The artwork was not being used in the conduct of the business of the doctor’s offices, rather adding an aesthetic angle. To find out more, the citation is Associated Obstetricians and Gynecologists, P.C. v. Comm’r, 762 F.2d 38 (1985).
Similarly, Harrah’s Club in Reno, Nevada, had a huge collection of vintage automobiles. Attempts were made to depreciate the vehicles, but this was blocked, the court holding that the cars were not depreciable because they didn’t wear out or become obsolete.
Sometimes the specific facts of a case make all the difference. In this case, the court remarked that the vehicles were kept in a climate-controlled area to minimize the degradation of the cars.
However, this is not the case when the artwork itself is actually used, such as an antique desk, clock, rug, bookcase, cabinet, chair, table, or car.
Consider the situation of professional musicians in their roles in an orchestra. They may have very valuable antique violins that could certainly be counted as a type of antique, and some would say a work of art.
In the musician’s case, it was found that the violins were being used to generate income, that they needed to be repaired and maintained, and that this was no mere hobby. This opened the door to them successfully claiming a range of tax concessions.
Tax Deductions For Gifts of Art
There is a very small deduction that can be made if you purchase the artwork to give as a business gift. Considering the maximum is $25 per gift per person, and the gift can’t be less than $4, there’s not much point to these types of deductions, but they are available.
Buying and Selling Art May Create A Capital Gain
Selling art or other collectibles for a profit will trigger a capital gains tax liability. This will vary depending on the region but will likely be around 28 percent, higher than the ordinary 20 percent maximum capital gains rate.
When offloading a piece of art as an investor or art dealer, Instead of being taxed at the ordinary income tax rate, up to 37%, as long as an investor has held the artwork for at least one year it will be just 28% per I.R.C. § 1(h)(2)(4)(A)(i).
There are further benefits that an art investor has, such as being able to deduct losses on the sale against their ordinary income.
However, the real benefit of buying and selling art for tax purposes comes from the donation side of it.
When you donate art to a not-for-profit organization, you typically get to deduct its fair market value at the time of the donation rather than the price (cost basis) at the time you obtained it.
This means that appreciating art during your period of ownership could mean a very large deduction when donated.
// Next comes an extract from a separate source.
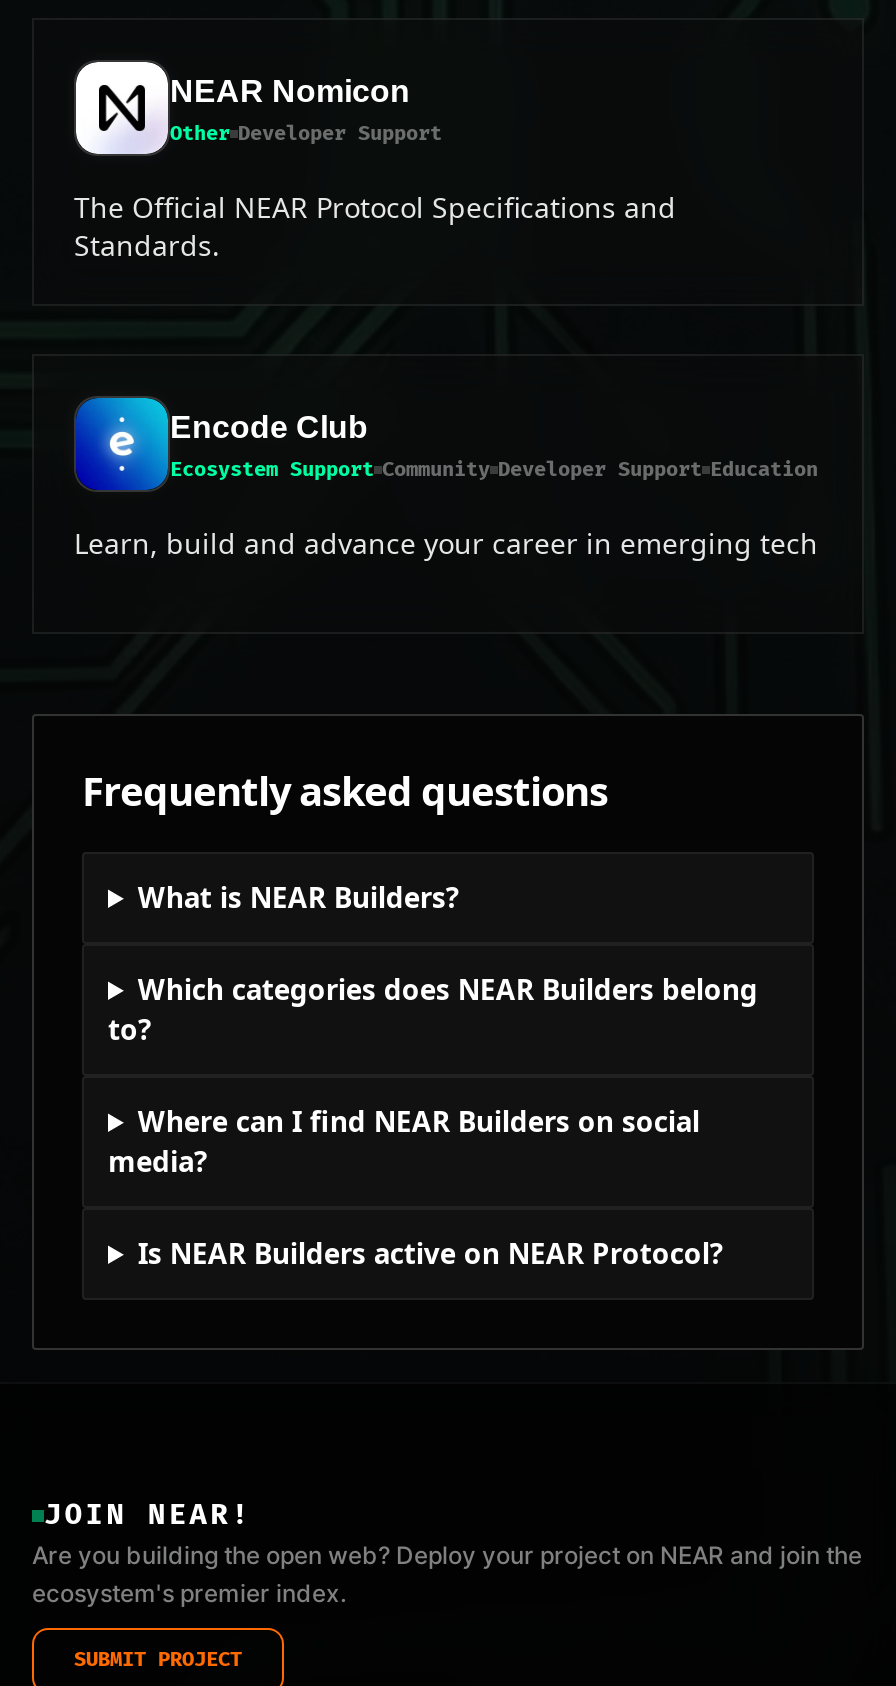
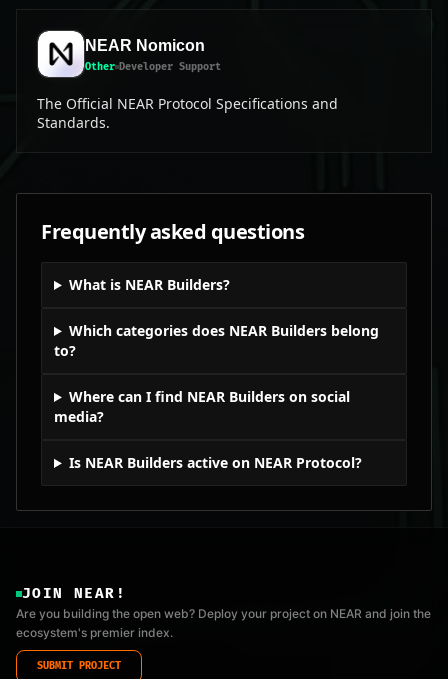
- [image]
- Encode Club
- Ecosystem Support Community Developer Support Education
- Learn, build and advance your career in emerging tech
There are several caveats to this, but for a sophisticated investor, this is an amazing way to reduce a tax bill.
So art does not classify as a good tax deduction for the average art collector. Unless you are using the art in a for-profit business, art generally cannot be deducted.
Having said that, if the art greatly appreciates in value you can make a charitable donation of the artwork and claim a huge deduction. If you’re looking for art-related tax incentives, this is the most important tax benefit.